Под вешалкой грудой валялись хромовые начищенные сапоги, среди которых выделялись дяди-Сенины со шпорами – уже давно уйдя из кавалерии, он категорически отказывался менять форму и даже носил длинную шинель – до пяток, не по уставу.
Из комнаты доносились шум общего разговора, стук вилок о тарелки и звон бутылок о стаканы. Мишка повесил велосипед на гвоздь, пошел в ванную, где мокрыми руками пригладил чуб вверх и назад, отчего этот не совсем чуб, а скорее, челка, оставленная на остриженной наголо голове небольшой заплаткой надо лбом (стрижка бокс, до полубокса Мишка еще не дорос), встала несколько дыбом, в очередной раз с отвращением отметил свое сходство с японцем, стащил через голову куртку-бобочку (на велосипеде он катался, конечно, без пальто), поправил воротник зефировой полосатой рубашки и вошел в комнату.

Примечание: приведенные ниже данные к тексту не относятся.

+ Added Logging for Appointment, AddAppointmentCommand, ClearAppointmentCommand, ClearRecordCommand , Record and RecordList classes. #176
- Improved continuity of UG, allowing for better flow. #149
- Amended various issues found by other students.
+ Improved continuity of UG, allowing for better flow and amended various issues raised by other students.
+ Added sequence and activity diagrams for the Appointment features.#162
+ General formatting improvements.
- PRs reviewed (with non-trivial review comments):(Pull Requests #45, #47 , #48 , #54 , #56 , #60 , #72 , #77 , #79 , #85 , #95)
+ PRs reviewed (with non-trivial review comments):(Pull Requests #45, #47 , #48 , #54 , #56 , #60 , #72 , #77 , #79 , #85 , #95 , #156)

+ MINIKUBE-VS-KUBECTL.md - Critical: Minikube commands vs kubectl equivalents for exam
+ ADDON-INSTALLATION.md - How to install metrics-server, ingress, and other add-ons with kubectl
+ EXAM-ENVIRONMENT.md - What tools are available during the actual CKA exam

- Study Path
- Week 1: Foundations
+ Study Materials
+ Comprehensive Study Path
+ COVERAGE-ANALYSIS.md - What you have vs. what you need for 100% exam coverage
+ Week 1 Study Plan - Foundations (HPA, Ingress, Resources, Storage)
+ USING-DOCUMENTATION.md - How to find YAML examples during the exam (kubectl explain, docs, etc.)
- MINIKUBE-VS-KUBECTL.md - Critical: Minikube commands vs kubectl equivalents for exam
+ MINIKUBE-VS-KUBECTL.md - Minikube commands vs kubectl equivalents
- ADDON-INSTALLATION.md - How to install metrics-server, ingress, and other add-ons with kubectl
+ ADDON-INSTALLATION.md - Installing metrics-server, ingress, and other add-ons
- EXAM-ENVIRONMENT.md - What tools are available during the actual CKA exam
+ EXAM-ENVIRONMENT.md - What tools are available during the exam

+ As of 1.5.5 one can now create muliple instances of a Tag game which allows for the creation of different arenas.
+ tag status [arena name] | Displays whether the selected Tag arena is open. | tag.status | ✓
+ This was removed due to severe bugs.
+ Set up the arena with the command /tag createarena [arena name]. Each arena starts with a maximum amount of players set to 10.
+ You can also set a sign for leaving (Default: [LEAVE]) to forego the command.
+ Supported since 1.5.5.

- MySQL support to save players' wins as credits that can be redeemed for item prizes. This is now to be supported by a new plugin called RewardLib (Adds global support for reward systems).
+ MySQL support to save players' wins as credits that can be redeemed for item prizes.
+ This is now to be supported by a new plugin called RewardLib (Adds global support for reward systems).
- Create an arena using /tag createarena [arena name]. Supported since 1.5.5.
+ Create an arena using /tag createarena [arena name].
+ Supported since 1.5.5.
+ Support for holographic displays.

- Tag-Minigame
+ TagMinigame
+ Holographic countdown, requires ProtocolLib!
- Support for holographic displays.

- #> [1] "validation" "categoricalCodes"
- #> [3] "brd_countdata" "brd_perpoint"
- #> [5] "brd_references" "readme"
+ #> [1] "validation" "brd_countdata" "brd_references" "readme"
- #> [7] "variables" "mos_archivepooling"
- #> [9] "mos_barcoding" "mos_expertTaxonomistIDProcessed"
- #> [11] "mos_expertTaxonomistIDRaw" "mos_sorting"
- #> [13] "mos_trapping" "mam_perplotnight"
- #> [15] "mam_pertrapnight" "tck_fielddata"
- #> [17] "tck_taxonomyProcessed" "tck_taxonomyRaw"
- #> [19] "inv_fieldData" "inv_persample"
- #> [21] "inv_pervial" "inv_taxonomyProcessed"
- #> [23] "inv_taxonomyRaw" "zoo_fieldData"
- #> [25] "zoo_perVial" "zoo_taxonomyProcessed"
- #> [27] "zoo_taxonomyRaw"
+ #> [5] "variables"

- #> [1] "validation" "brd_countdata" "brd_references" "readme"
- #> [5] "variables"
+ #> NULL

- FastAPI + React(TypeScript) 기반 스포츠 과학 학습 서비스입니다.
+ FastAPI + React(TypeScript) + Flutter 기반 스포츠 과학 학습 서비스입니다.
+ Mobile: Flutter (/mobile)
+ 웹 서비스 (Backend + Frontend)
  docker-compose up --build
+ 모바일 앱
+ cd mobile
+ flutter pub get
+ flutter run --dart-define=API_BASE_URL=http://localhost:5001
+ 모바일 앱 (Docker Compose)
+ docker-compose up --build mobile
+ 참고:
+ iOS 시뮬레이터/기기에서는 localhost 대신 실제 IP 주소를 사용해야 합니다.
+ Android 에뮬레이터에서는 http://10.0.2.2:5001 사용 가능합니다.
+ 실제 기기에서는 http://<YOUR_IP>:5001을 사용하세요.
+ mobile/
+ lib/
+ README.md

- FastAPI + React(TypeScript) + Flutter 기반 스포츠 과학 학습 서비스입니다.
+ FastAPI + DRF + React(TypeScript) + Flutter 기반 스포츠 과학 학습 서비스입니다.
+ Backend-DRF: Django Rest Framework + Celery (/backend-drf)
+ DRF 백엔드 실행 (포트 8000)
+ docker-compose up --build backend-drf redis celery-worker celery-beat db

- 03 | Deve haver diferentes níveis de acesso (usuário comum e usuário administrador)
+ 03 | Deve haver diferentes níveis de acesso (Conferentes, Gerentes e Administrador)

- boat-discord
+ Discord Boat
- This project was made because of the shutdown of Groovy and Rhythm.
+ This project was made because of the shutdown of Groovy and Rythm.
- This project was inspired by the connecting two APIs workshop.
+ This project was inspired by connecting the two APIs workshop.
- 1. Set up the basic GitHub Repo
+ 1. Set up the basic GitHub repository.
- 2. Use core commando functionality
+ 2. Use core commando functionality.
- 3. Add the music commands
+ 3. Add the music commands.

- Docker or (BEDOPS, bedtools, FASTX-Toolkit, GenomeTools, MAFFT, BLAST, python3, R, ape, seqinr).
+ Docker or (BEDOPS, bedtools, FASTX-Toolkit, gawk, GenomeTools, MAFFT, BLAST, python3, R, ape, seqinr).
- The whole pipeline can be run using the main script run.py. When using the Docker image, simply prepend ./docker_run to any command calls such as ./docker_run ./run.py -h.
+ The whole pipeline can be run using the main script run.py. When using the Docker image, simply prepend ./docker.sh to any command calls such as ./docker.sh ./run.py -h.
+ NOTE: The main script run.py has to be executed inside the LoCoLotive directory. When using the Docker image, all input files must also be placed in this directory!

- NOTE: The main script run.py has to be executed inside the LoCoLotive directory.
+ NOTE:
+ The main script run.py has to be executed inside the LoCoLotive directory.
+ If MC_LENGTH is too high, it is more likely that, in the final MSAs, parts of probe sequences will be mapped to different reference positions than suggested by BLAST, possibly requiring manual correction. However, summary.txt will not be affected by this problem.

В комнате вокруг раздвинутого до овала круглого стола на уложенных концами на табуретки досках сидели гости. Мужчины, все как один, были в наглаженных нижних бязевых желтовато-белых рубашках-гейшах (только отец как хозяин был в гражданской шелковой тенниске с острым маленьким воротом), синих бриджах с высокими простеганными корсажами и шаркали под столом домашними тапочками. А женщины были нарядные, в крепдешиновых платьях и лакированных лодочках, которые они, впрочем, сбросили под столом и сидели в одних чулках со швами и черными пятками. Молодая красивая жена дяди Левы Нехамкина, которую он нашел в последнем отпуске, ежедневно приходя перед концом лекций к подъезду московского мединститута, тетя Тоня, с короной из черных кос вокруг лба, была в кремовом платье в крупных красных цветах. Жена дяди Гриши Каца, тетя Роза, была в темно-синем платье в мелких желтых цветах, дым от ее папиросы наполовину закрывал ее лицо и как бы смешивался с седыми коротко стриженными волосами. А мать надела вишневое, с большими белыми бутонами, с длинной широкой юбкой и узким верхом, с короткими тугими рукавами, которое она сама только что сшила по рижскому журналу мод из материи, случайно купленной летом в Мосторге у Телеграфа.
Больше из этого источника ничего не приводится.